Sonora.ID – Aksi demo menolak Undang-Undang Cipta Kerja masih belum selesai. Hari ini, Kamis (22/10/2020), ribuan pekerja akan melakukan aksi unjuk rasa menolak UU Omnibus Law.
Salah satu kelompok pekerja yang akan melakukan aksi massa tersebut adalah Federasi Serikat Pekerja Logam Elektronik dan Mesin Serikat Pekerja Seluruh Indonesia (FSP LEM SPSI).
Aksi demo akan dilaksanakan di depan Istana Kepresidenan sebagai tindak-lanjut dari aksi unjuk rasa 6 – 8 Oktober 2020, dengan tuntutan “Permintaan Agar Presiden Menerbitkan Peraturan Pemerintah Pengganti Undang-Undang (PERPPU) Tentang Pembatalan UU Cipta Kerja”.
Baca Juga: Kerahkan Ribuan Peserta, Buruh Kalsel Tuntut Dialog dengan DPR RI
Kali ini, jadwal para pendemo melakukan aksi dimulai pada pukul 10.00 hingga pukul 16.00 dan berkumpul di titik lokasi Patung Kuda Arjuna Wisaha.
Melansir dari Tribunnews.com, Ketua Umum FSP LEM SPSI Arif Minardi menyampaikan kenapa mereka melakukan aksi unjuk rasa susulan.
"Pembentukan UU Cipta Kerja tidak mencerminkan semangat musyawarah untuk mufakat," tulis Arif dalam rilisnya, Kamis.
Menurutnya, prosedur pembentukan UU Cipta Kerja melanggar asas-asas seperti pada pasal 5 dan pasal 6 UU No. 12 Tahun 2011 Tentang Pembentukan Peraturan Perundang-undangan, padahal prosedur, dalam teori hukum adalah jantungnya hukum.

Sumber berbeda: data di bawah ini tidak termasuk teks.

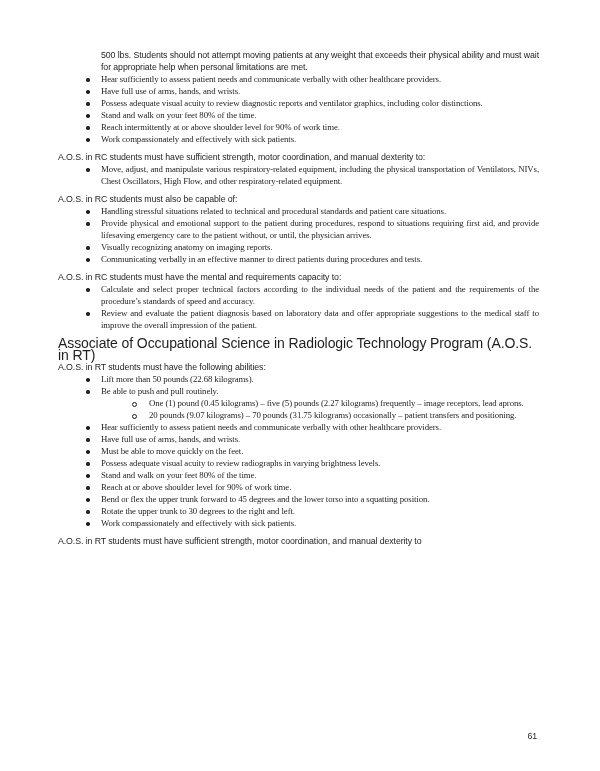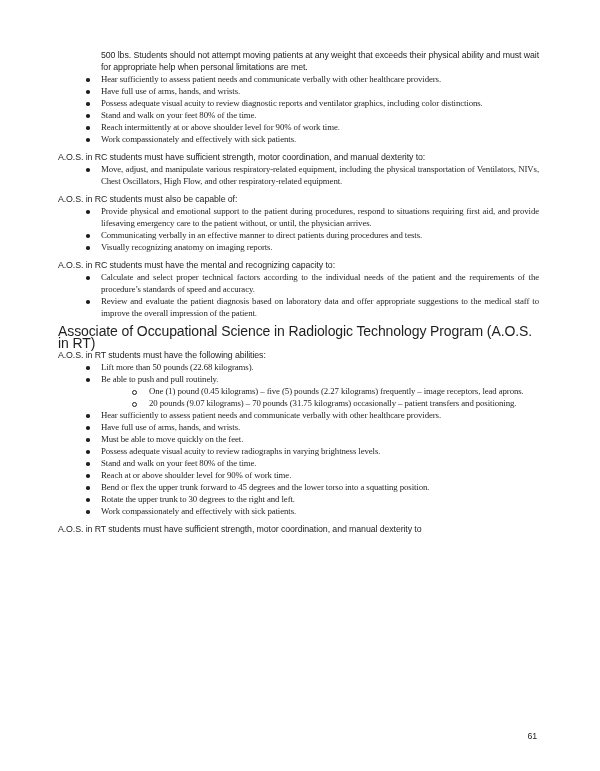--- a/index.html
+++ b/index.html
@@ -116,6 +116,7 @@
 
     <p class="intro">A.O.S. in RC students must also be capable of:</p>
     <ul class="blist">
+      <li>Handling stressful situations related to technical and procedural standards and patient care situations.</li>
       <li>Provide physical and emotional support to the patient during procedures, respond to situations requiring first aid, and provide lifesaving emergency care to the patient without, or until, the physician arrives.</li>
       <li>Communicating verbally in an effective manner to direct patients during procedures and tests.</li>
       <li>Visually recognizing anatomy on imaging reports.</li>

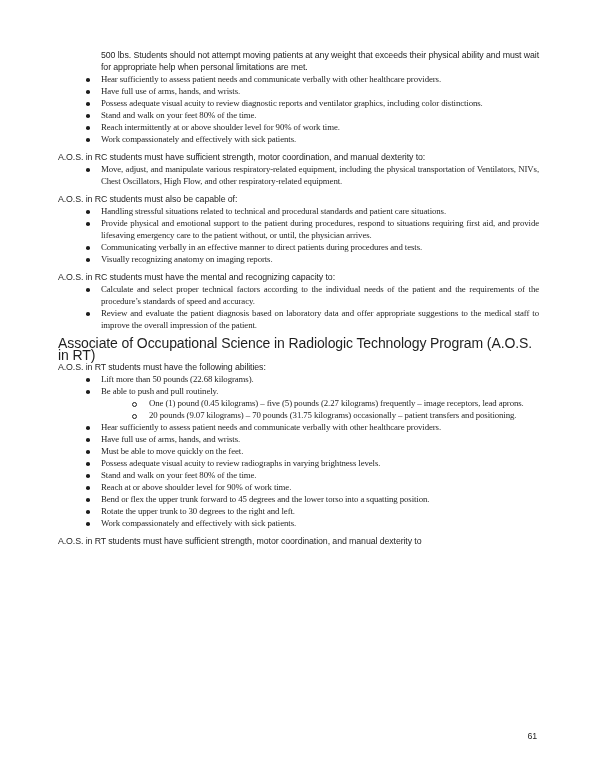--- a/index.html
+++ b/index.html
@@ -118,8 +118,8 @@
     <ul class="blist">
       <li>Handling stressful situations related to technical and procedural standards and patient care situations.</li>
       <li>Provide physical and emotional support to the patient during procedures, respond to situations requiring first aid, and provide lifesaving emergency care to the patient without, or until, the physician arrives.</li>
+      <li>Visually recognizing anatomy on imaging reports.</li>
       <li>Communicating verbally in an effective manner to direct patients during procedures and tests.</li>
-      <li>Visually recognizing anatomy on imaging reports.</li>
     </ul>
 
     <p class="intro">A.O.S. in RC students must have the mental and recognizing capacity to:</p>

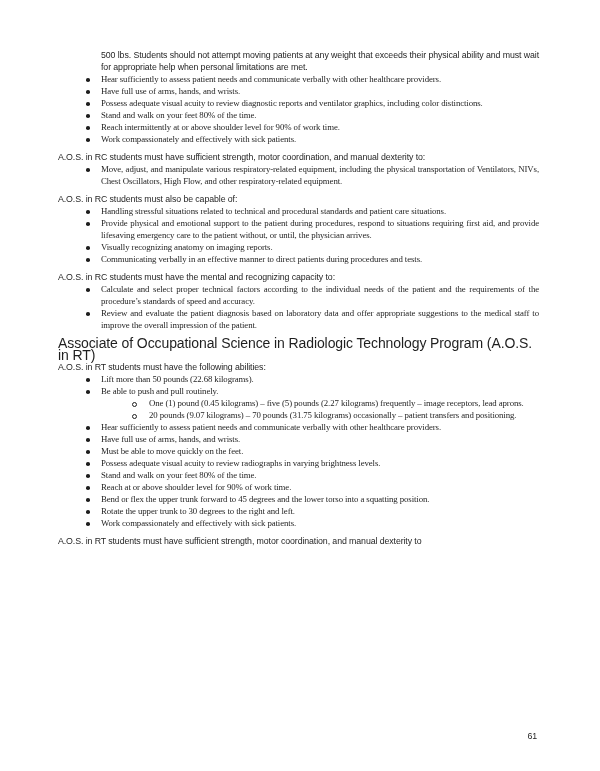--- a/index.html
+++ b/index.html
@@ -122,7 +122,7 @@
       <li>Communicating verbally in an effective manner to direct patients during procedures and tests.</li>
     </ul>
 
-    <p class="intro">A.O.S. in RC students must have the mental and recognizing capacity to:</p>
+    <p class="intro">A.O.S. in RC students must have the mental and requirements capacity to:</p>
     <ul class="blist">
       <li>Calculate and select proper technical factors according to the individual needs of the patient and the requirements of the procedure’s standards of speed and accuracy.</li>
       <li>Review and evaluate the patient diagnosis based on laboratory data and offer appropriate suggestions to the medical staff to improve the overall impression of the patient.</li>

Baca Juga: Sindir Para Pendemo, Luhut: Lagi Keadaan Susah Gini, Masih Demo Lagi
"UU No. 21 Tahun 2000 Tentang Serikat Pekerja/Serikat Buruh, yang mengatur tentang tugas dan peran serikat pekerja yang wajib memperjuangkan hak dan kepentingan anggotanya. Artinya, bahwa SP/SB wajib dilibatkan dalam permasalahan yang menyangkut pekerja/buruh sebagaimana amanah dan perintah UU ini," jelasnya.
Arif meminta Presiden Joko Widodo untuk mengevaluasi para pembantu Presiden baik Menteri maupun Birokrat atas prosedur dan proses pengundangan UU Cipta Kerja yang tidak sesuai dengan semangat musywarah untuk mufakat sebagaimana amanah Pancasila dan UUD 1945.

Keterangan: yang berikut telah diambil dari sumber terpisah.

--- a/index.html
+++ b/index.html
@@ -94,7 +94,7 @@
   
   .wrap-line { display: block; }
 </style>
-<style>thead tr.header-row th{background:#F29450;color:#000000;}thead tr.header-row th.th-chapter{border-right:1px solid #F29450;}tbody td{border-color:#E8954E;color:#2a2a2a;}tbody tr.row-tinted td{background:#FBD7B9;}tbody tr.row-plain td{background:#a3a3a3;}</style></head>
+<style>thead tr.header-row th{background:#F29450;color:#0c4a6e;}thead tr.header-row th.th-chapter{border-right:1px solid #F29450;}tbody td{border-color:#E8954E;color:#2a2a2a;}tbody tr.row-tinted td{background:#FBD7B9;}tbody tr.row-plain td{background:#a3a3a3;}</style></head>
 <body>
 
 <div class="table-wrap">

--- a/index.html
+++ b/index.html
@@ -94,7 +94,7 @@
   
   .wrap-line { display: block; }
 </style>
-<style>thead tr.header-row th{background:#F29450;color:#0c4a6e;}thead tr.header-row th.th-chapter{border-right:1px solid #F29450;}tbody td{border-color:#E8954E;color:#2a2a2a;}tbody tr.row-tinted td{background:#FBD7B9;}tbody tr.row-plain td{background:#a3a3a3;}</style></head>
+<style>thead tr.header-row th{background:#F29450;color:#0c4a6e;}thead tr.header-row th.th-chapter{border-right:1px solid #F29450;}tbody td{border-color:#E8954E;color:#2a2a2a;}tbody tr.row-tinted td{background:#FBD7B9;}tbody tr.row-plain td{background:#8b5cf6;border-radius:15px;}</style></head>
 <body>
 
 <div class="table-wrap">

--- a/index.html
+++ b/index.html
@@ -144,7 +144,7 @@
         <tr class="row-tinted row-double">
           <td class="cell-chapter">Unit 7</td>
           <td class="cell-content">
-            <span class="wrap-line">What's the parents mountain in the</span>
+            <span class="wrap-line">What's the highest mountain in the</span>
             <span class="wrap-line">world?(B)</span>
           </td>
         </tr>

Karena UU Cipta Kerja khususnya klaster ketenaga kerjaan menyangkut bukan saja pekerja/buruh yang sedang bekerja yang merasakan dampak dari revisi tersebut, akan tetapi seluruh calon pekerja baik sudah selesai pendidikannya maupun yang masih sekolah/kuliah.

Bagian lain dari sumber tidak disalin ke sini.